DIRECTIONS: The answer must be every line of the records below that contains the word "brake", copied out.

DATASET RECORDS:
+ + +

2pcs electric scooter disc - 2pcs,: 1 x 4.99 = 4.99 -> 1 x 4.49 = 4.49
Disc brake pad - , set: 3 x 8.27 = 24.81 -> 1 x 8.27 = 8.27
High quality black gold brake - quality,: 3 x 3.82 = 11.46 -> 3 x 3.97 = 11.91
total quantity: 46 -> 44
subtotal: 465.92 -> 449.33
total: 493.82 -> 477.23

+ + +

SOLVED EXERCISE:
Disc brake pad - , set: 3 x 8.27 = 24.81 -> 1 x 8.27 = 8.27
High quality black gold brake - quality,: 3 x 3.82 = 11.46 -> 3 x 3.97 = 11.91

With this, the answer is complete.